Prompt
Taking the line containing "multiple SDM630Modbus V2" as the first and the last line of the entries as the end, reproduce every line between them exactly, including both.

┏━━

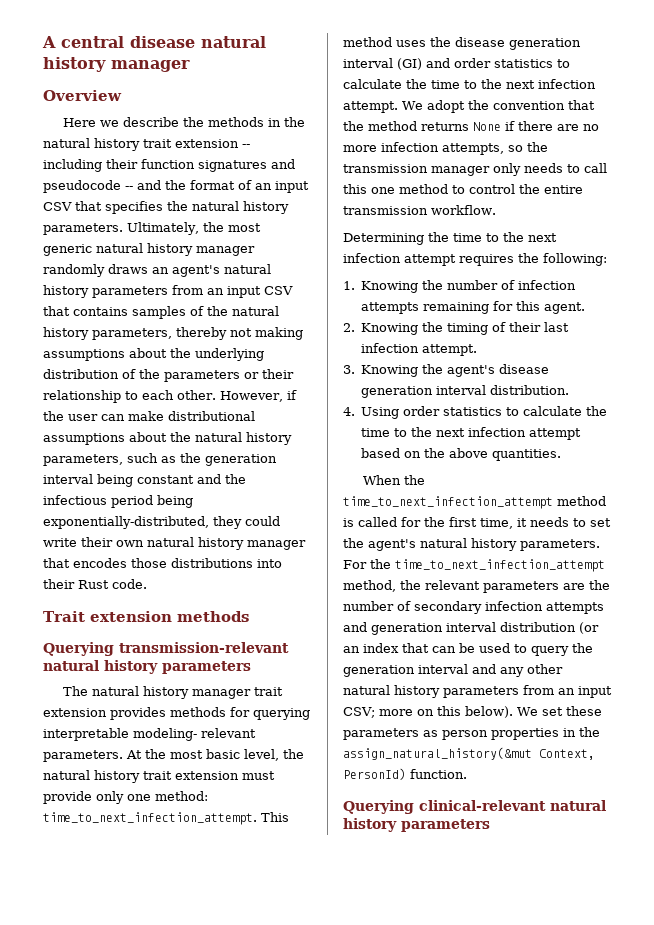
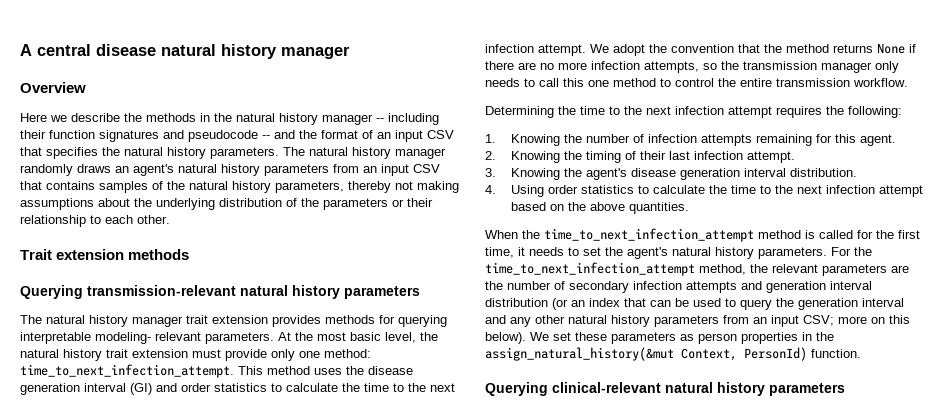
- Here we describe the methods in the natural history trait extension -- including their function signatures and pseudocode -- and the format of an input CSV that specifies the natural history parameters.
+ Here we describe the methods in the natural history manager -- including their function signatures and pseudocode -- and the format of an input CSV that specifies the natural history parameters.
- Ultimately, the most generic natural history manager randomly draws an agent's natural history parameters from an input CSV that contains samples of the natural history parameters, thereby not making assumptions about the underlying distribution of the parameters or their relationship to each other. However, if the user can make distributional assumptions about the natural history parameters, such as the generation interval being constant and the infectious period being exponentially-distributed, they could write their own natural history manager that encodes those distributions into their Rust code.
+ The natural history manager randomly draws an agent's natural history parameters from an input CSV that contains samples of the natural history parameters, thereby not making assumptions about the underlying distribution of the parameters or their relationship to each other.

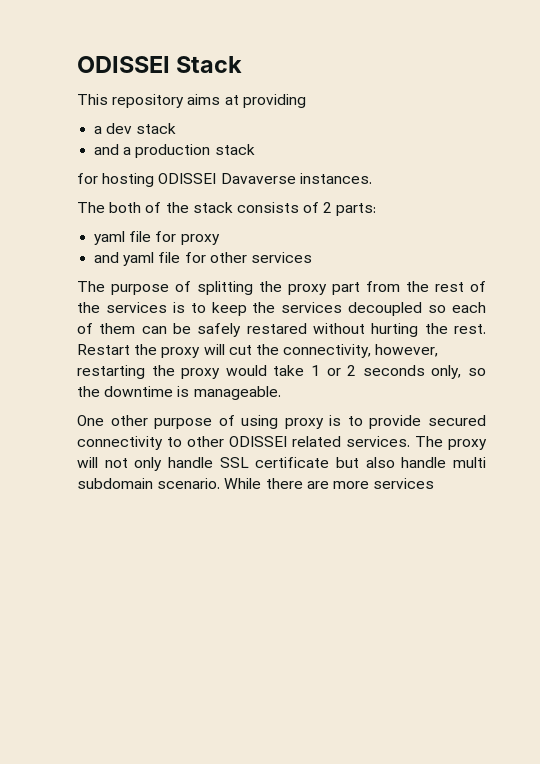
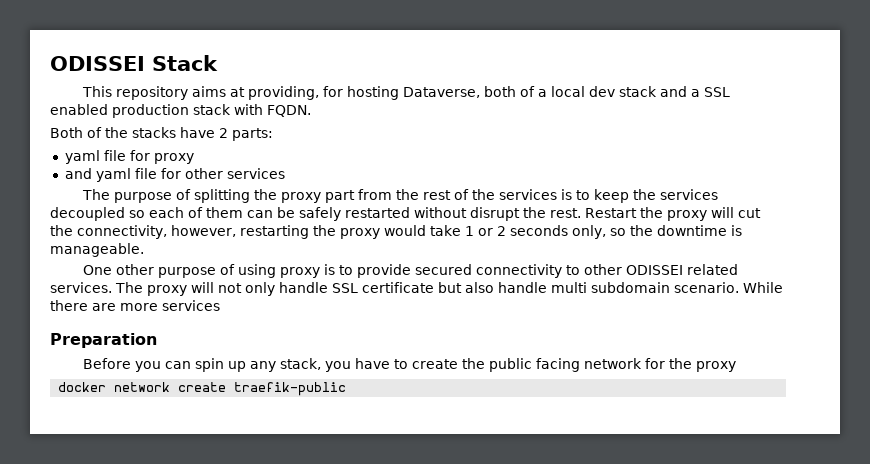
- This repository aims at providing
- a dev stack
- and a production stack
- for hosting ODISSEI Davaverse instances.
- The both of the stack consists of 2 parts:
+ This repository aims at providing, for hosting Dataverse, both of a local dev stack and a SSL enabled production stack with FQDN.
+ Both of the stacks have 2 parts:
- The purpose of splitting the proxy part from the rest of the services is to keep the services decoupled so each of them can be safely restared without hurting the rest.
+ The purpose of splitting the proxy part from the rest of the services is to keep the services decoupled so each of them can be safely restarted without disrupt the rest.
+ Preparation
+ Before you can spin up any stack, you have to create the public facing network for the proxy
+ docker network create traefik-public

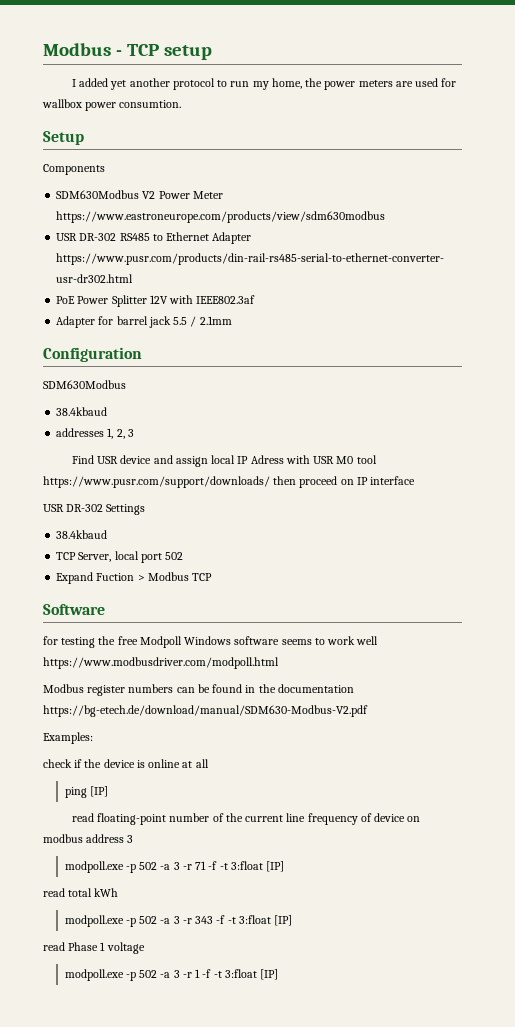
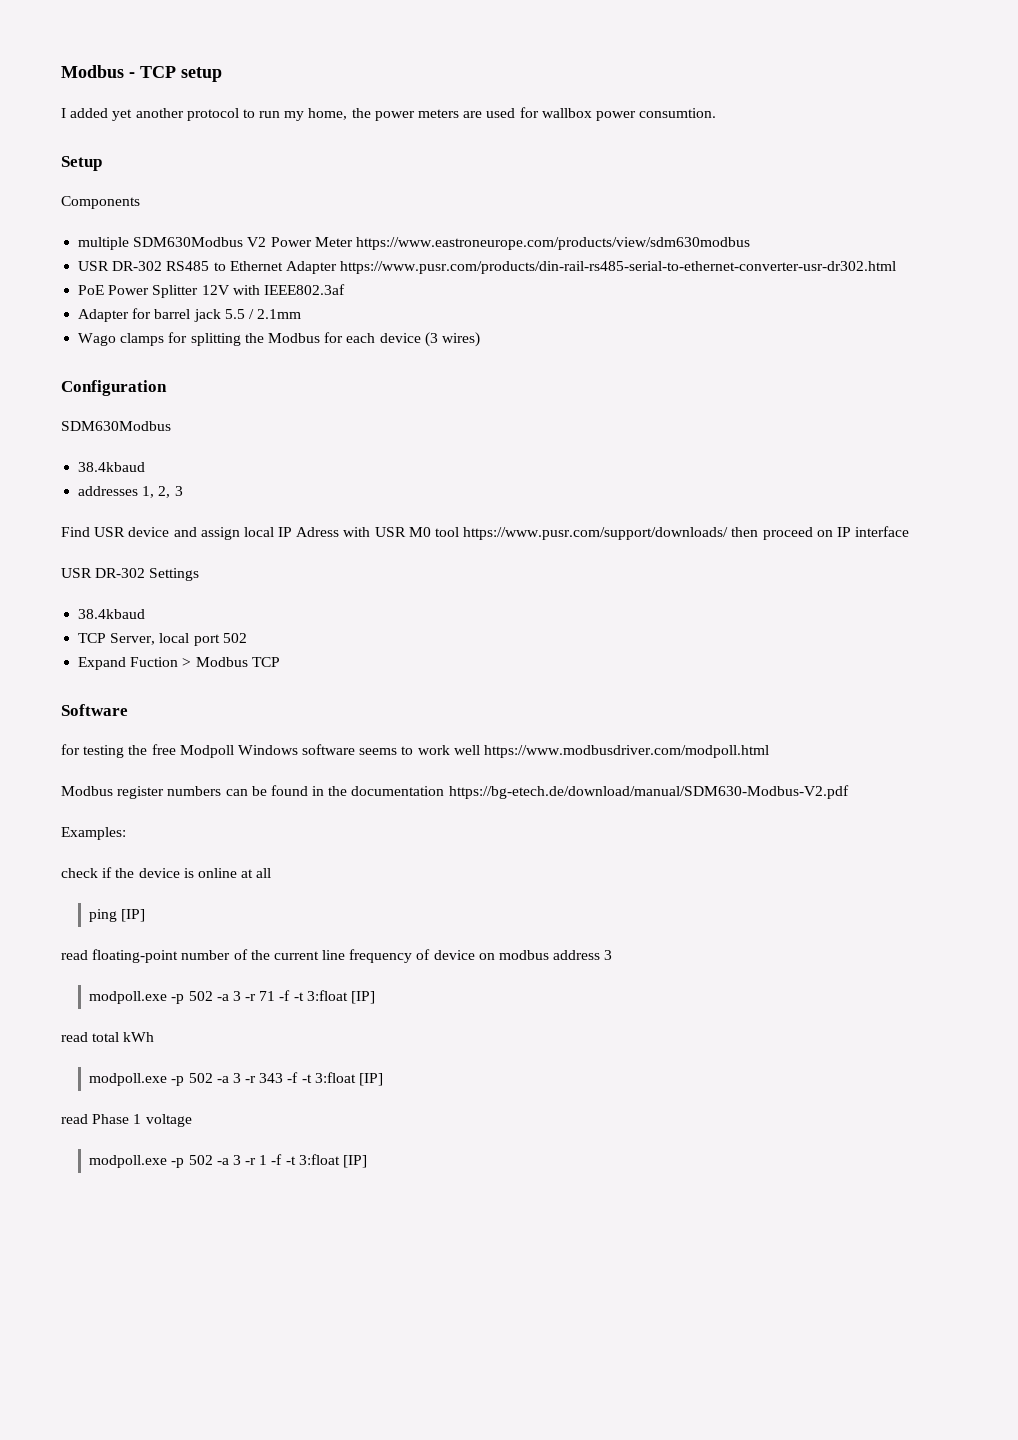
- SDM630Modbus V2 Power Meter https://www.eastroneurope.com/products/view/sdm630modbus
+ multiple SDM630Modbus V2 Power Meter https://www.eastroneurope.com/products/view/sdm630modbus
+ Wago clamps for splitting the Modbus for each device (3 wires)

┗━━

Task result
+ multiple SDM630Modbus V2 Power Meter https://www.eastroneurope.com/products/view/sdm630modbus
+ Wago clamps for splitting the Modbus for each device (3 wires)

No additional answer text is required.